Красота, бессмысленная (с практической или рациональной точки зрения) игра, неподвластность тлению (заметим вновь отсылку к Пушкину)… — это и есть бесконечная и свободная жизнь, на тайну которой может намекнуть строящаяся по тем же «беззаконным законам» поэзия.
Разумеется, такое мироощущение можно подвергнуть сомнению и/или порицанию. Что и делалось неоднократно, в том числе — незаурядными поэтами. Что ж — они в своем праве. А Самойлов — в своем. Хорошо зная возможные контраргументы, не превращая внутреннее чувство в догмат, он верил в нерасторжимое единство жизни и поэзии. Так писал — так жил. Утверждая и строем стиха, и складом судьбы, что время поэзии не миновало, что она по-прежнему таинственна и целительна, что во второй половине ХХ века (да и в третьем тысячелетии, которого Самойлову увидеть не довелось, но о котором он много думал) можно быть не только «традиционалистом» или «экспериментатором», проводником «идей» или изобретателем «приемов», но и поэтом. Просто поэтом. И что это — счастье.
Глубокая внутренняя сосредоточенность истинного поэта в иных случаях не мешает его открытости миру, но прямо ее подразумевает. Так было с Самойловым. На протяжении всей жизни он остро нуждался в общении с читателями — личном (очном) и эпистолярном. (Из чего, разумеется, не следует, что временами поэт не испытывал не менее острого желания остаться наедине с собой.) Читатели — от тех, что общались с поэтом на протяжении многих лет, до тех, кто так и не решился познакомиться с Самойловым и/или оповестить его о своей любви к его слову, так или иначе улавливали эту особенность самойловского мироощущения, отчетливо отразившегося в самом строе его поэтического мира. Последовательно выдерживавшаяся Самойловым установка на диалог закономерно принесла обильные плоды; при жизни поэта — это письма (разумеется, наряду с откликами в печати; собранные вместе, они составили бы очень интересную книгу!), после его ухода — воспоминания.

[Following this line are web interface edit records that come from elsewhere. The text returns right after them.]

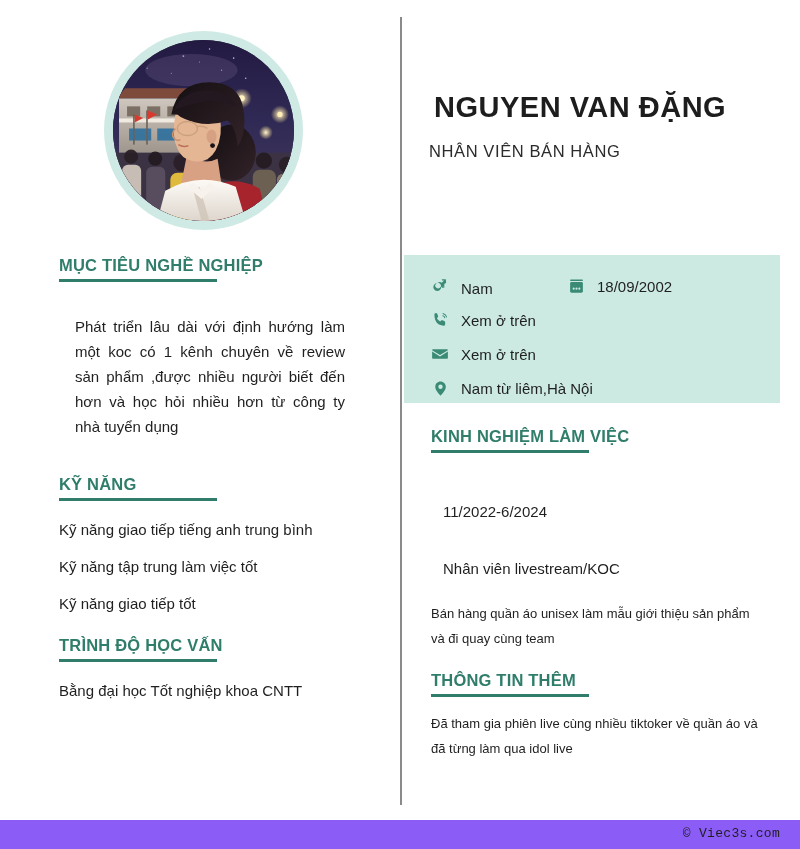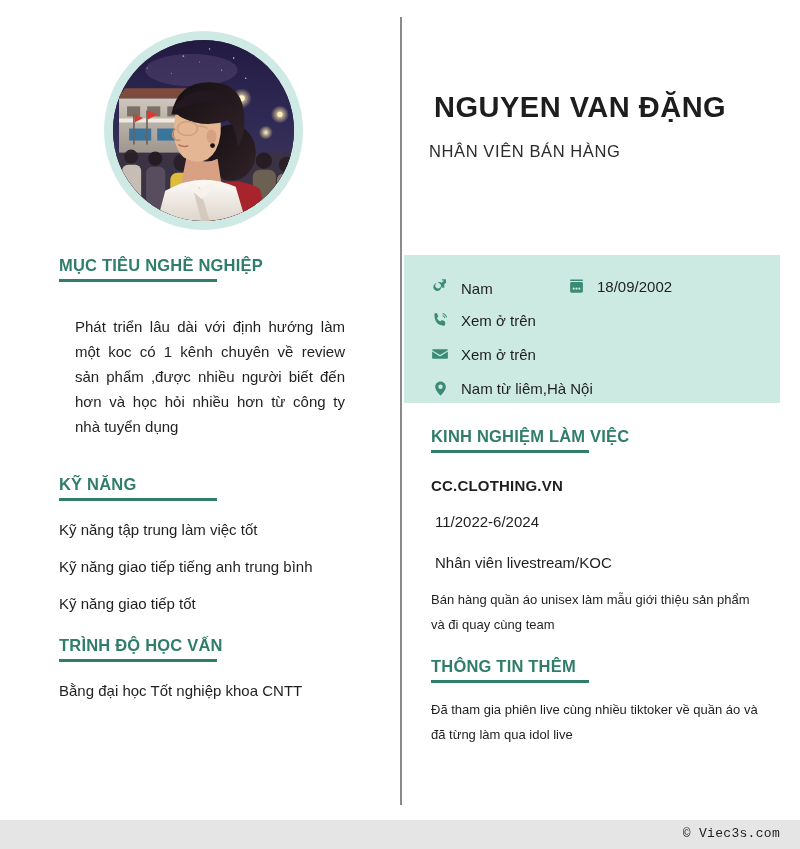"CC.CLOTHING.VN" div.exp-company { html: <div>CC.CLOTHING.VN</div> -> none }
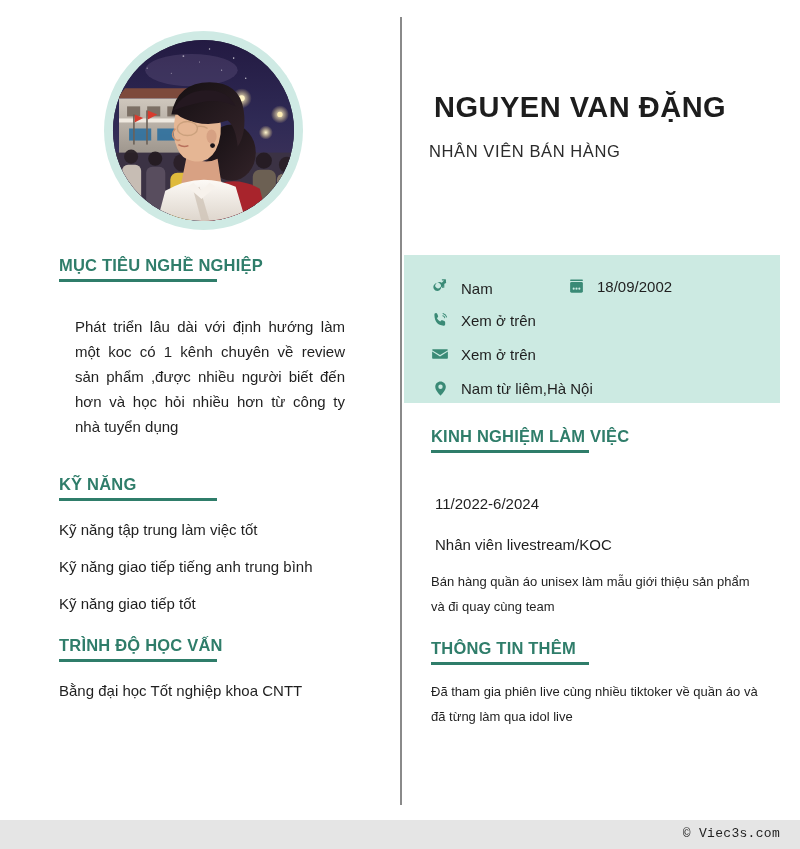"11/2022-6/2024" .exp-line { margin: 4px -> 12px }
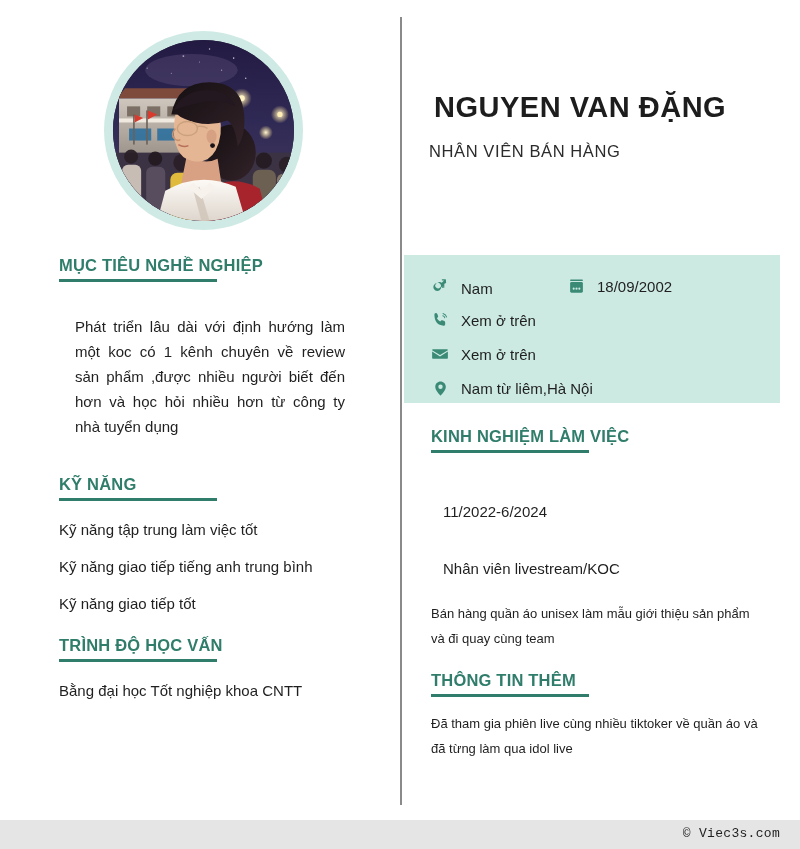"Kỹ năng tập trung làm" div.item { order: before "Kỹ năng giao tiếp tiếng" -> after "Kỹ năng giao tiếp tiếng" }
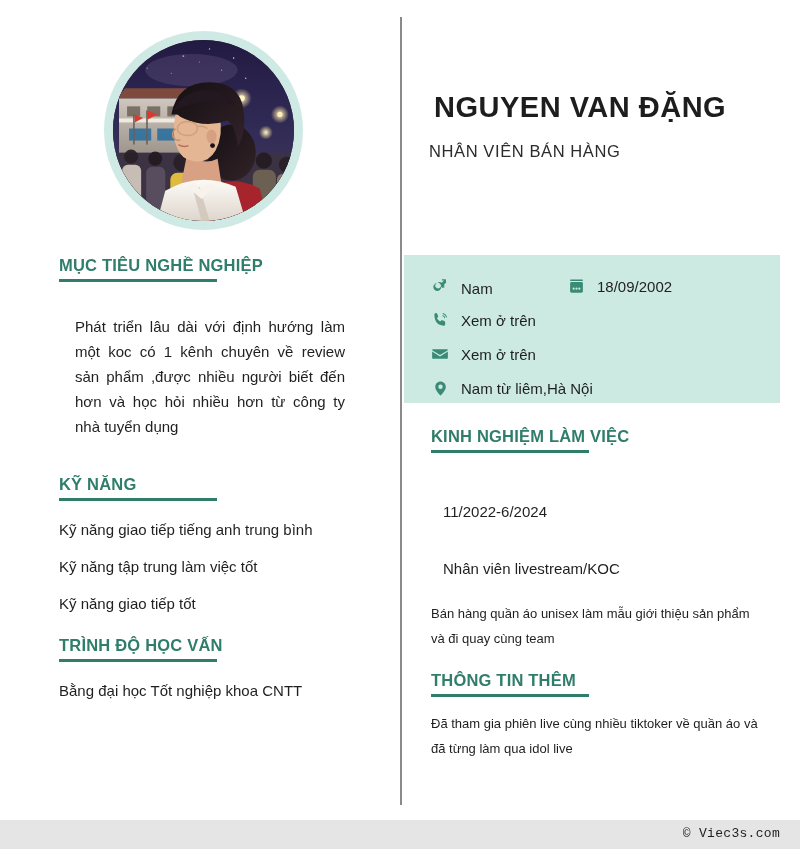"© Viec3s.com" .footer { background: #e5e5e5 -> #8b5cf6 }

Этот несомненно большой и не в полной мере ныне известный «диалогический» корпус постепенно становится достоянием заинтересованной аудитории. Не исчисляя здесь всех публикаций эпистолярия, напомним о важнейших. Это переписка поэта с Л. К. Чуковской (М., Новое литературное обозрение, 2004;) и Ю. И. Абызовым (Таллин, 2009), подборка «Письма литераторов Д. Самойлову» («Знамя», 2010, № 6; републикуется в предлежащем издании). Назовем и некоторые обнародованные ранее мемуары: Марк Харитонов «История одной влюбленности» (Марк Харитонов «Способ существования» — М., «Новое литературное обозрение», 1998); Лидия Либединская «Все это будет без меня» («Самойловские чтения в Таллине: материалы международного научно-практического семинара 29–30 мая 2000 года» — Таллин, 2001; цитируются фрагменты писем Самойлова); Борис Грибанов «И память-снег летит и пасть не может» («Знамя», 2006, № 9).